• REQUIRED WORK
Give back every record below word for word, with the pictures omitted.

• INFORMATION SUPPLIED
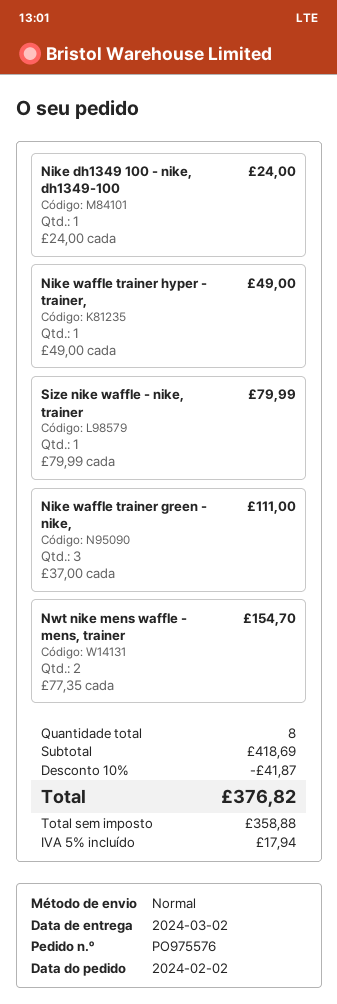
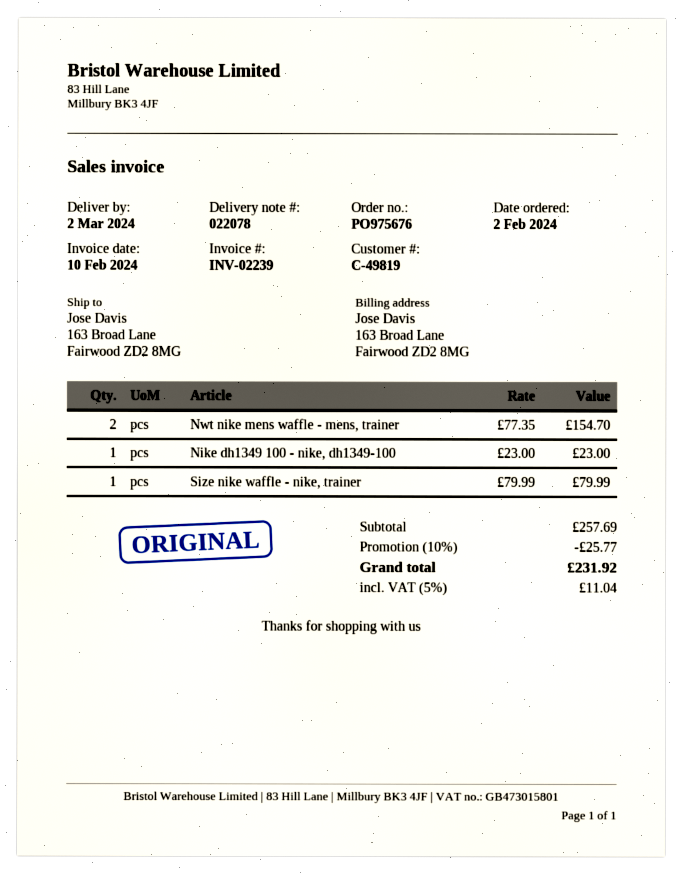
order number: PO975576 -> PO975676
Nike dh1349 100 - nike, dh1349-100: 1 x 24.00 = 24.00 -> 1 x 23.00 = 23.00
Nike waffle trainer hyper - trainer,: 1 x 49.00 = 49.00 -> none
Nike waffle trainer green - nike,: 3 x 37.00 = 111.00 -> none
subtotal: 418.69 -> 257.69
discount: 10% = 41.87 -> 10% = 25.77
tax: 5% = 17.94 -> 5% = 11.04
total: 376.82 -> 231.92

• RESPONSE TO THIS EXERCISE
order number: PO975576 -> PO975676
Nike dh1349 100 - nike, dh1349-100: 1 x 24.00 = 24.00 -> 1 x 23.00 = 23.00
Nike waffle trainer hyper - trainer,: 1 x 49.00 = 49.00 -> none
Nike waffle trainer green - nike,: 3 x 37.00 = 111.00 -> none
subtotal: 418.69 -> 257.69
discount: 10% = 41.87 -> 10% = 25.77
tax: 5% = 17.94 -> 5% = 11.04
total: 376.82 -> 231.92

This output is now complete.